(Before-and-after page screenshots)

++++++

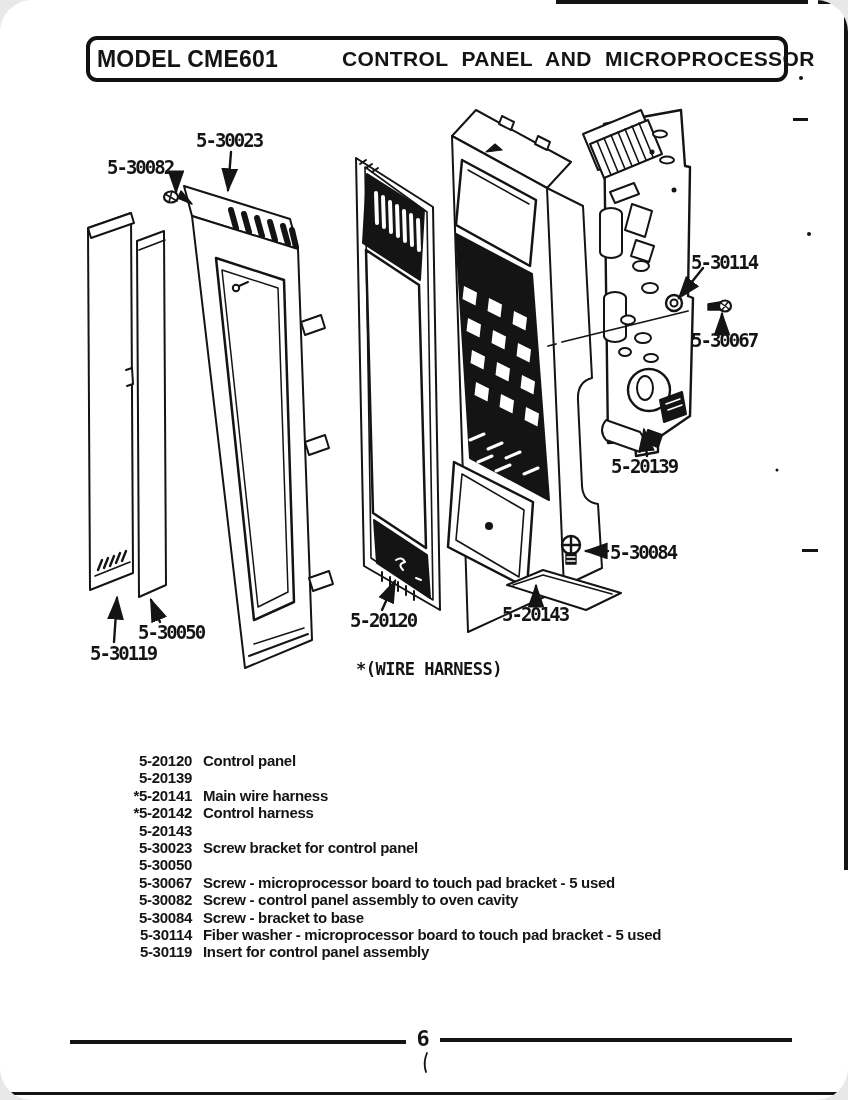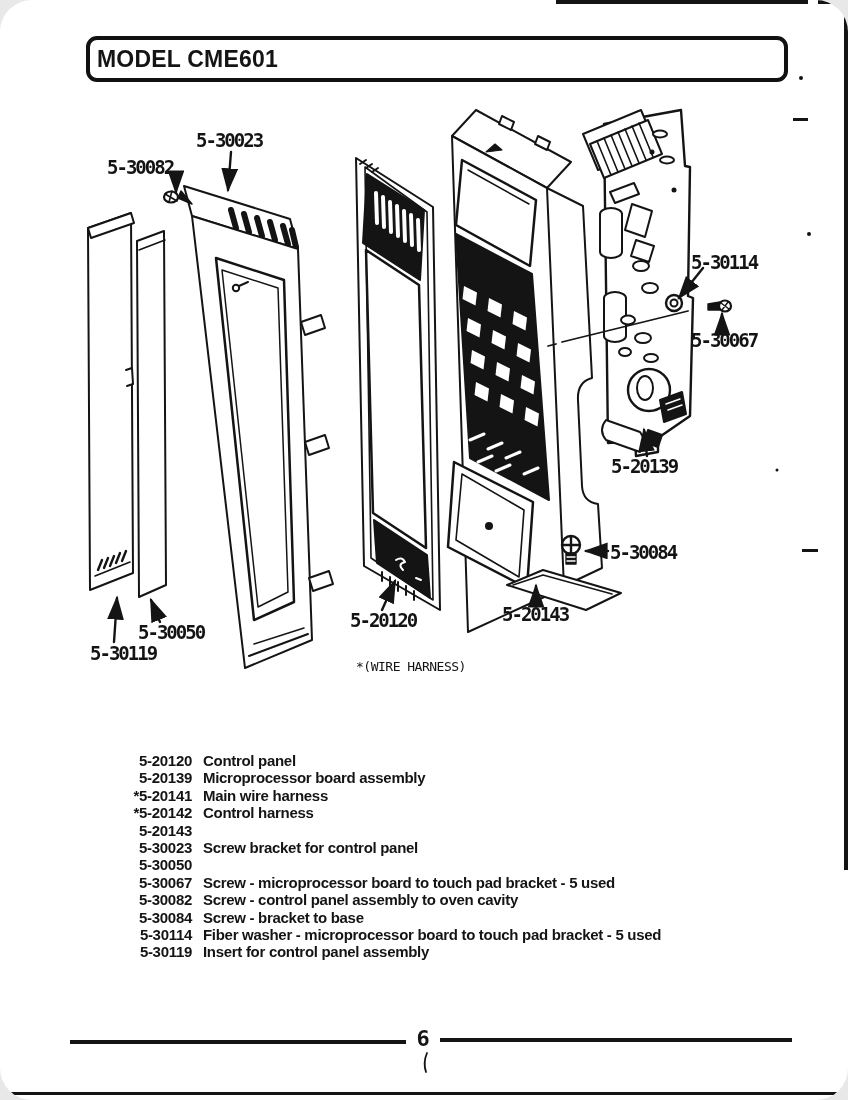--- a/index.html
+++ b/index.html
@@ -250,6 +250,7 @@
 
   <div class="hdr">
     <span class="model">MODEL CME601</span>
+    <span class="htitle">CONTROL PANEL AND MICROPROCESSOR</span>
   </div>
 
   <div class="callout" style="left:196px;top:129px">5-30023</div>

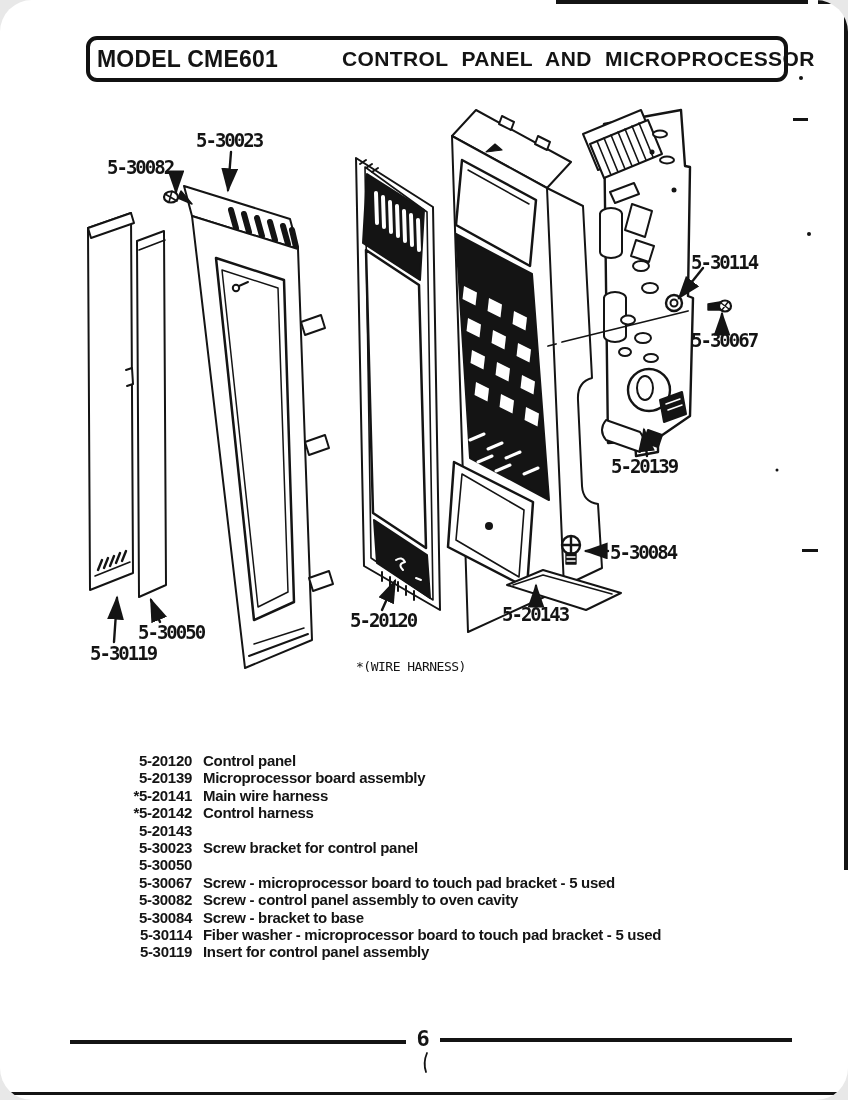--- a/index.html
+++ b/index.html
@@ -15,8 +15,8 @@
   
   .callout{position:absolute;z-index:3;font-family:"DejaVu Sans Mono",monospace;font-weight:bold;
        font-size:19px;letter-spacing:-2px;white-space:nowrap;color:#141414;}
-  .note{position:absolute;z-index:3;font-family:"DejaVu Sans Mono",monospace;font-weight:normal;
-       font-size:13px;letter-spacing:-0.5px;white-space:nowrap;color:#141414;}
+  .note{position:absolute;z-index:3;font-family:"DejaVu Sans Mono",monospace;font-weight:bold;
+       font-size:17px;letter-spacing:-0.5px;white-space:nowrap;color:#141414;}
   
   .plist{position:absolute;left:0;top:752px;width:760px;z-index:3;}
   .prow{display:flex;line-height:17.4px;font-weight:bold;font-size:15px;letter-spacing:-0.3px;}

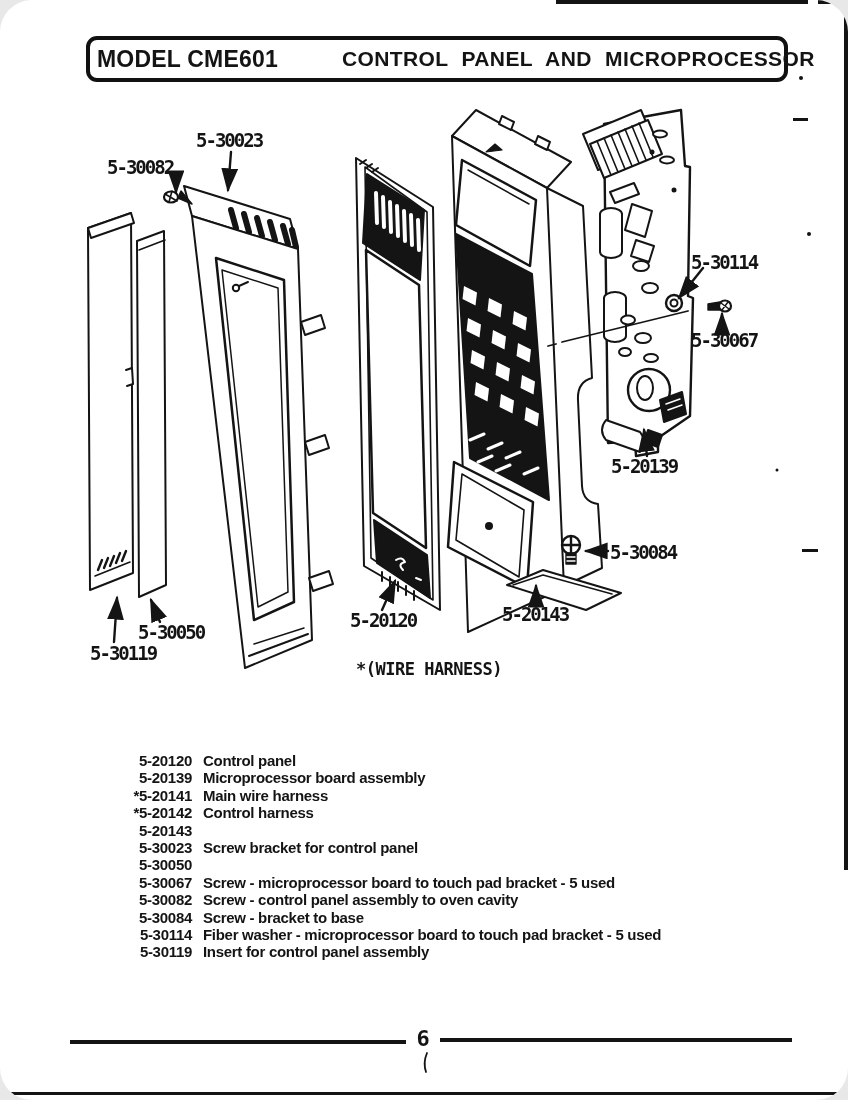--- a/index.html
+++ b/index.html
@@ -272,7 +272,6 @@
       </div>
     <div class="prow">
         <span class="pnum">5-20139</span>
-        <span class="pdesc">Microprocessor board assembly</span>
       </div>
     <div class="prow">
         <span class="pnum">*5-20141</span>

++++++

→ **Aim of the task**
Search the records for the word "span". Copy each line where it appears.

→ **Output of the task**
     <span class="model">MODEL CME601</span>
+    <span class="htitle">CONTROL PANEL AND MICROPROCESSOR</span>
         <span class="pnum">5-20139</span>
-        <span class="pdesc">Microprocessor board assembly</span>
         <span class="pnum">*5-20141</span>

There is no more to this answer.